Tutti questi sono chiari segnali dell’avvicinarsi di una soluzione. Tuttavia, per lanciare un nuovo sistema della plastica entro la fine del ventunesimo secolo, è necessario che i principali attori coinvolti si impegnino ancora di più. Le aziende, in particolare, dovrebbero fare quattro cose per accelerare il passaggio ad un’economia circolare della plastica, preservando il valore della plastica nell’economia e tenendola lontana dagli oceani.
Prima di tutto, il riciclo, su cui molte aziende e governi sono focalizzati, è solo parte della soluzione e bisogna urgentemente guardare oltre ad esso. Mettere in discussione aspetti del sistema che riteniamo ineluttabili è una responsabilità collettiva – vogliamo ancora, per esempio, le buste monouso che vengono bruciate o smaltite dopo soli pochi minuti di utilizzo? Investire su modalità innovative di consegna dei prodotti che non generino rifiuti plastici, attraverso nuovi modelli di business, tecnologie e materiali, può aiutare a rispondere a questa sfida e generare 10 miliardi di dollari a livello globale.

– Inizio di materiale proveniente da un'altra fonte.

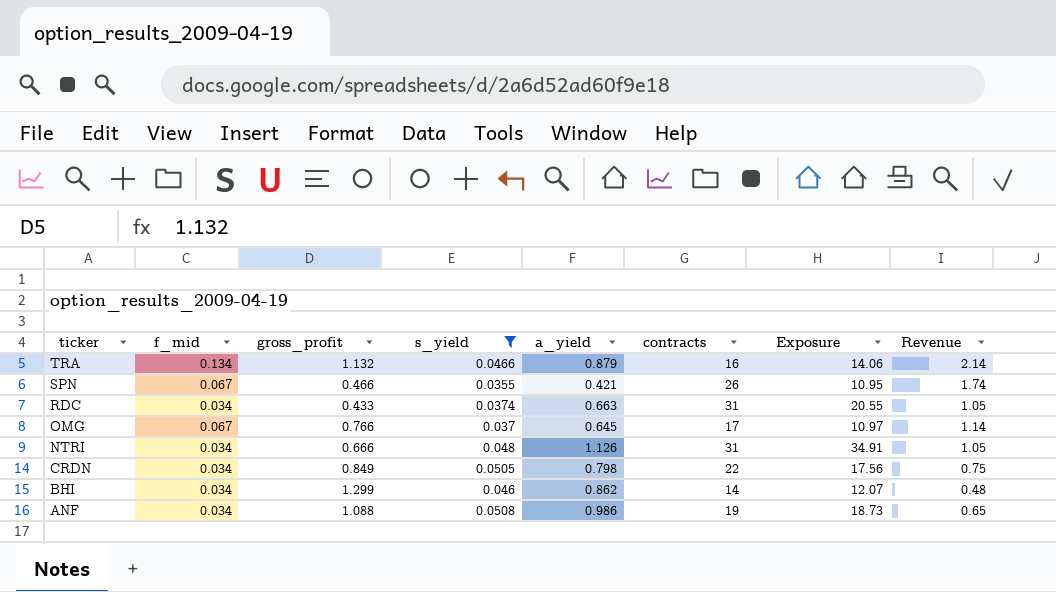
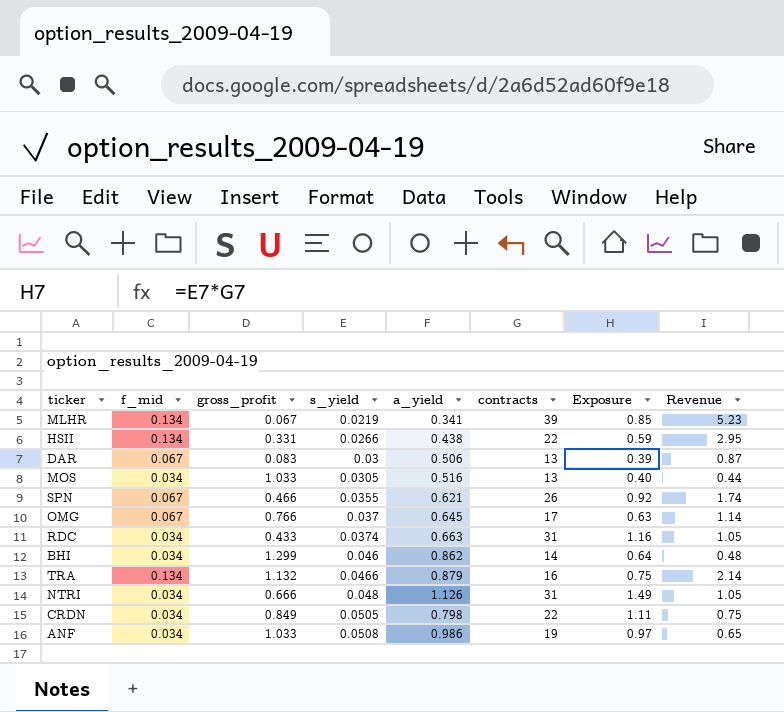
filter: s_yield >= 0.0355 -> none
row order: ticker descending -> s_yield ascending
column Exposure | formula: [a_yield] * [contracts] -> [s_yield] * [contracts]
SPN | a_yield: 0.421 -> 0.621
ANF | gross_profit: 1.088 -> 1.033

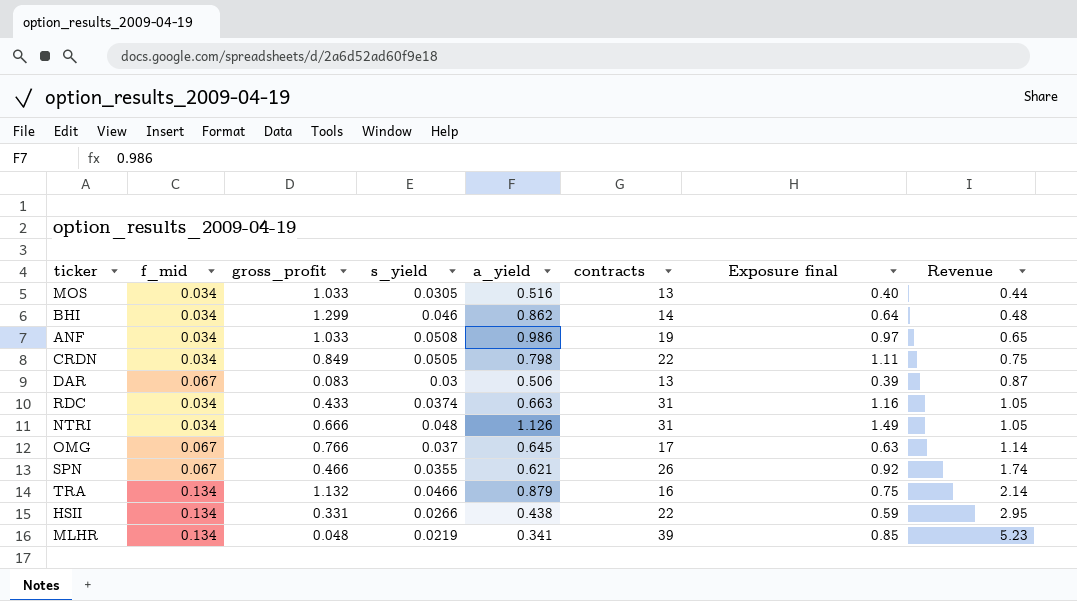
row order: s_yield ascending -> Revenue ascending
column name: Exposure -> Exposure final
MLHR | gross_profit: 0.067 -> 0.048

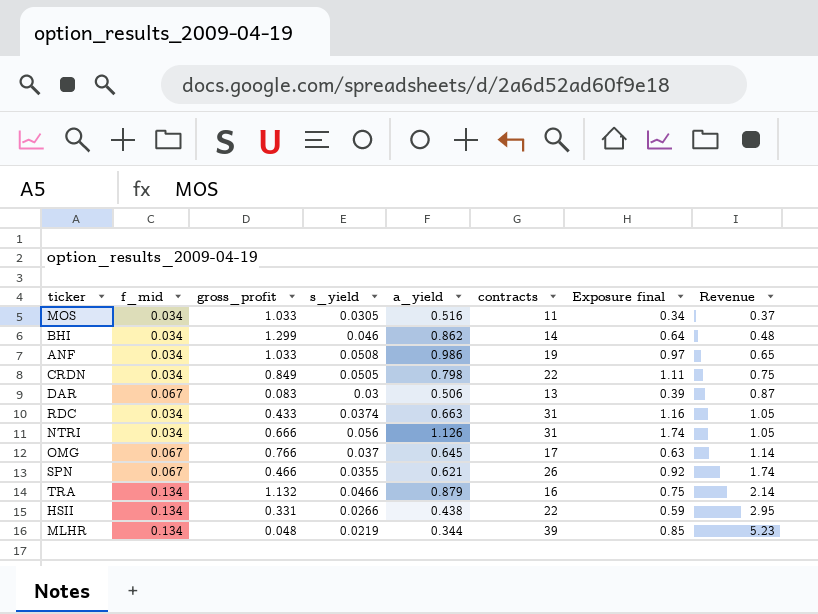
MOS | contracts: 13 -> 11
MOS | Exposure final: 0.40 -> 0.34
MOS | Revenue: 0.44 -> 0.37
NTRI | s_yield: 0.048 -> 0.056
NTRI | Exposure final: 1.49 -> 1.74
MLHR | a_yield: 0.341 -> 0.344

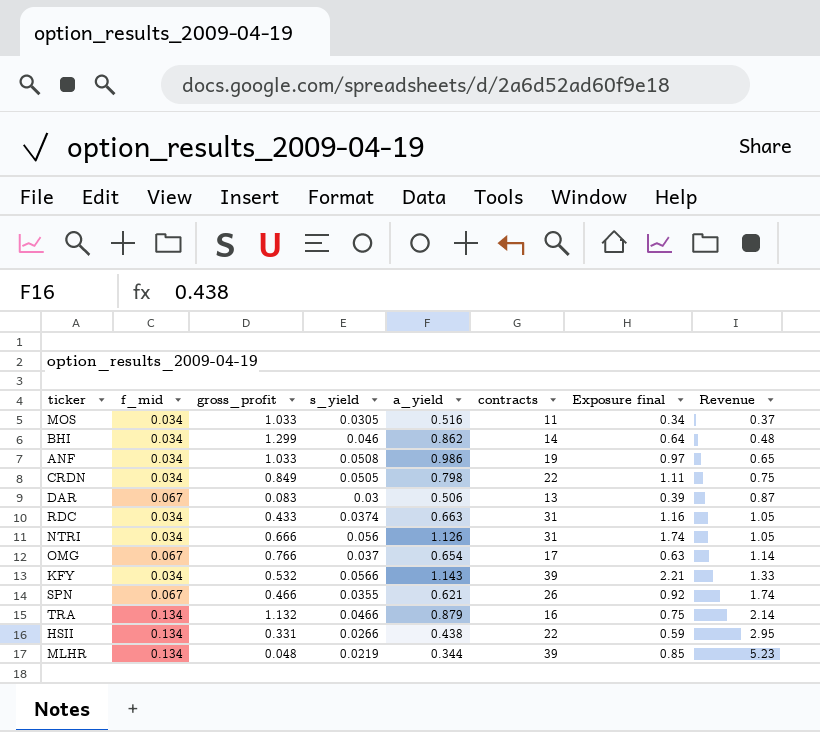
OMG | a_yield: 0.645 -> 0.654
row KFY: none -> 0.034 | 0.532 | 0.0566 | 1.143 | 39 | 2.21 | 1.33

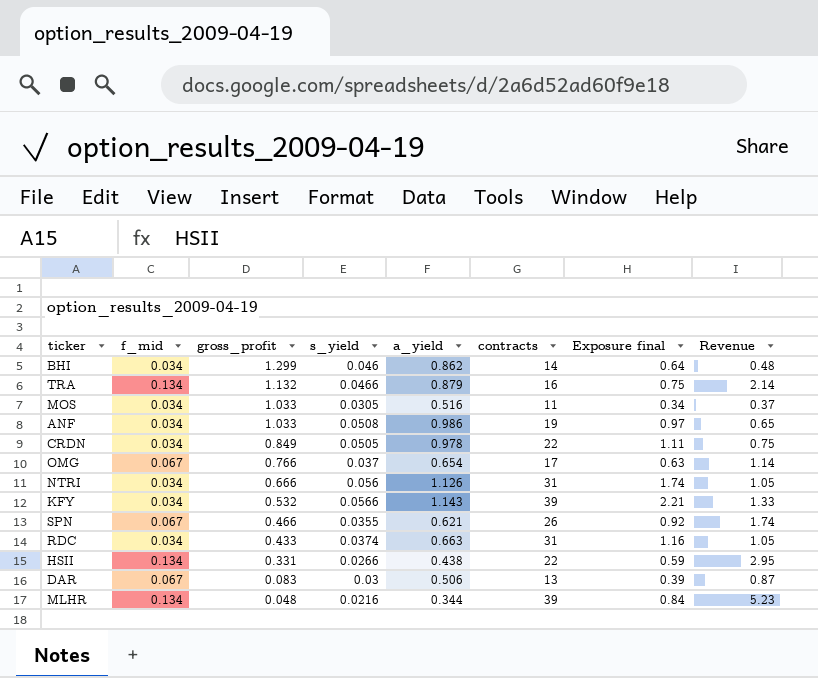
row order: Revenue ascending -> gross_profit descending
CRDN | a_yield: 0.798 -> 0.978
MLHR | s_yield: 0.0219 -> 0.0216
MLHR | Exposure final: 0.85 -> 0.84

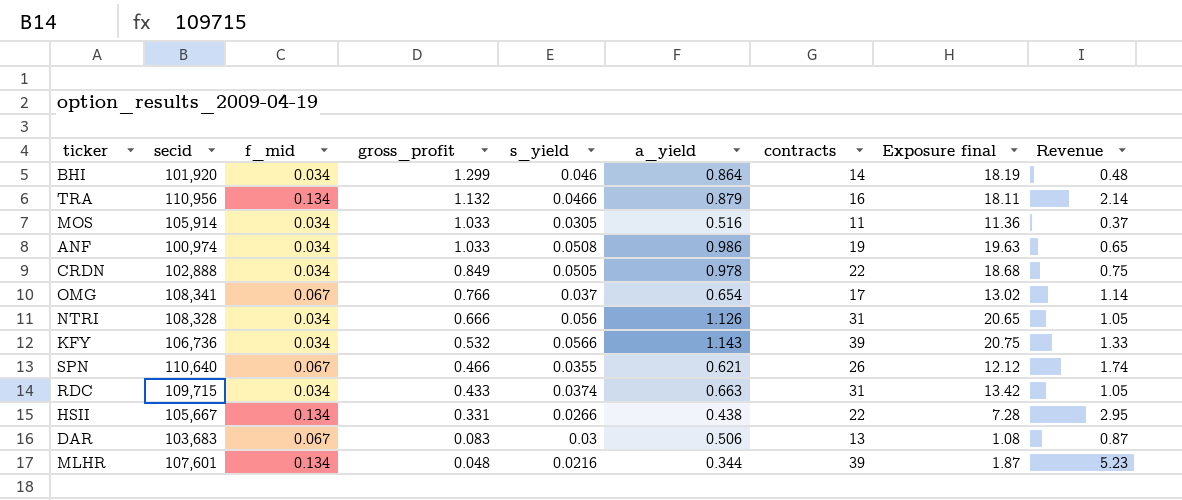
column secid | position: none -> 2
column Exposure final | formula: [s_yield] * [contracts] -> [gross_profit] * [contracts]
BHI | a_yield: 0.862 -> 0.864

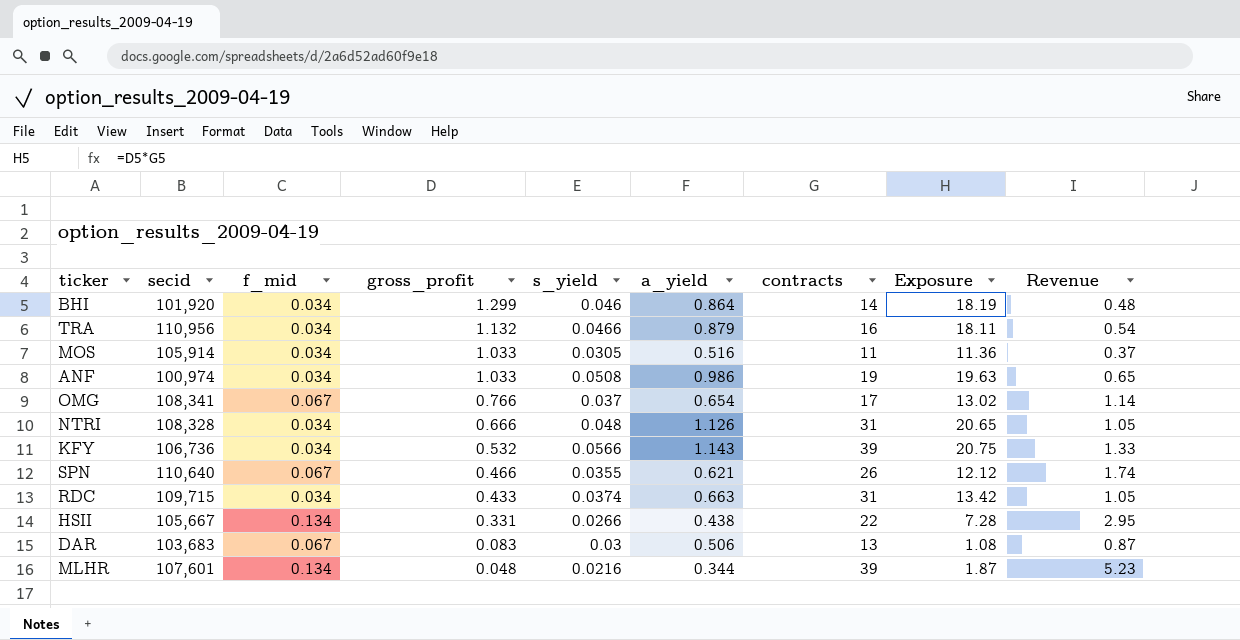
column name: Exposure final -> Exposure
row CRDN: 102,888 | 0.034 | 0.849 | 0.0505 | 0.978 | 22 | 18.68 | 0.75 -> none
TRA | f_mid: 0.134 -> 0.034
TRA | Revenue: 2.14 -> 0.54
NTRI | s_yield: 0.056 -> 0.048

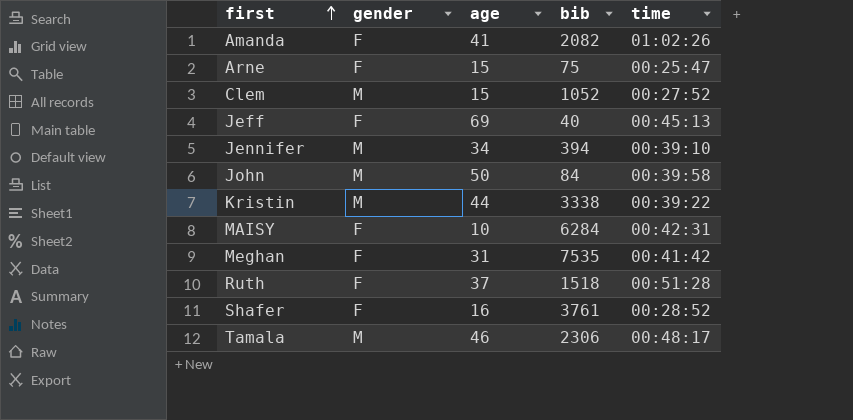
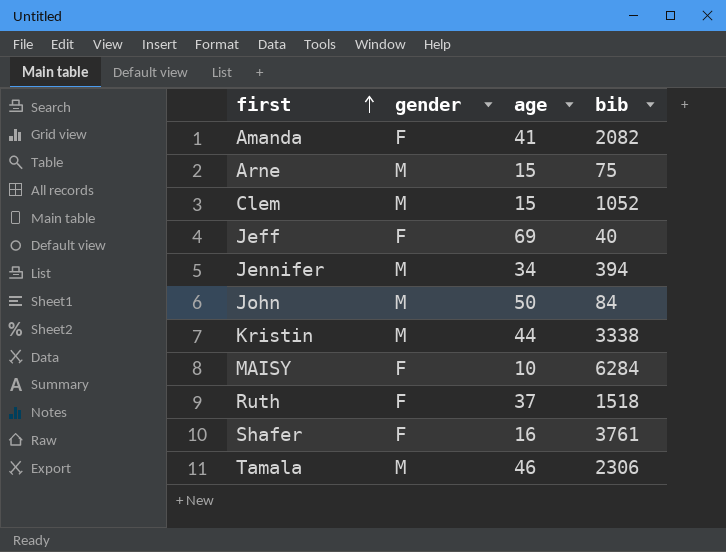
column time | position: 5 -> none
row Meghan: F | 31 | 7535 | 00:41:42 -> none
Arne | gender: F -> M

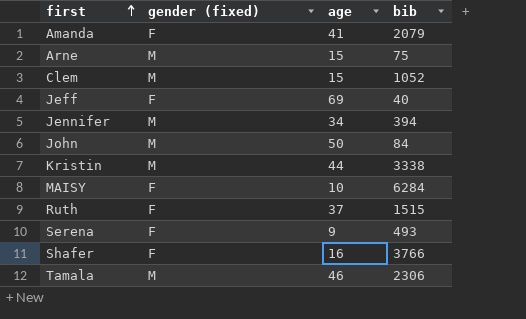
column name: gender -> gender (fixed)
Amanda | bib: 2082 -> 2079
Ruth | bib: 1518 -> 1515
row Serena: none -> F | 9 | 493
Shafer | bib: 3761 -> 3766

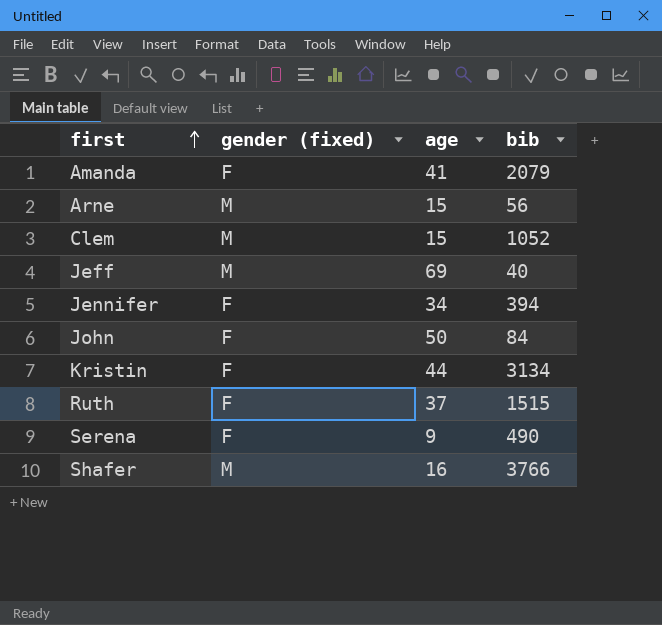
row MAISY: F | 10 | 6284 -> none
row Tamala: M | 46 | 2306 -> none
Arne | bib: 75 -> 56
Jeff | gender (fixed): F -> M
Jennifer | gender (fixed): M -> F
John | gender (fixed): M -> F
Kristin | gender (fixed): M -> F
Kristin | bib: 3338 -> 3134
Serena | bib: 493 -> 490
Shafer | gender (fixed): F -> M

In secondo luogo, per tutti gli imballaggi di plastica sul mercato, sempre più aziende dovrebbero seguire l’esempio degli 11 che sono stati evidenziati a Davos quest’anno, e disegnare il loro packaging tenendo in mente cosa accade dopo l’utilizzo.
Terzo, il mondo del business deve definire collettivamente un “global plastics protocol” che indichi una direzione e delle linee comuni. La realtà è che il sistema attuale dà spazio a troppa ambiguità: termini come “bioplastica” o “riciclabile” possono creare confusione e, ammettiamolo, nel peggiore dei casi rappresentano un porto sicuro di fronte al greenwashing. Inoltre, il protocollo potrebbe aiutare l’industria ad allinearsi sulle scelte che riguardano i materiali, per dare precedenza solo a quelli riciclabili, riutilizzabili o biodegradabili in maniera sicura.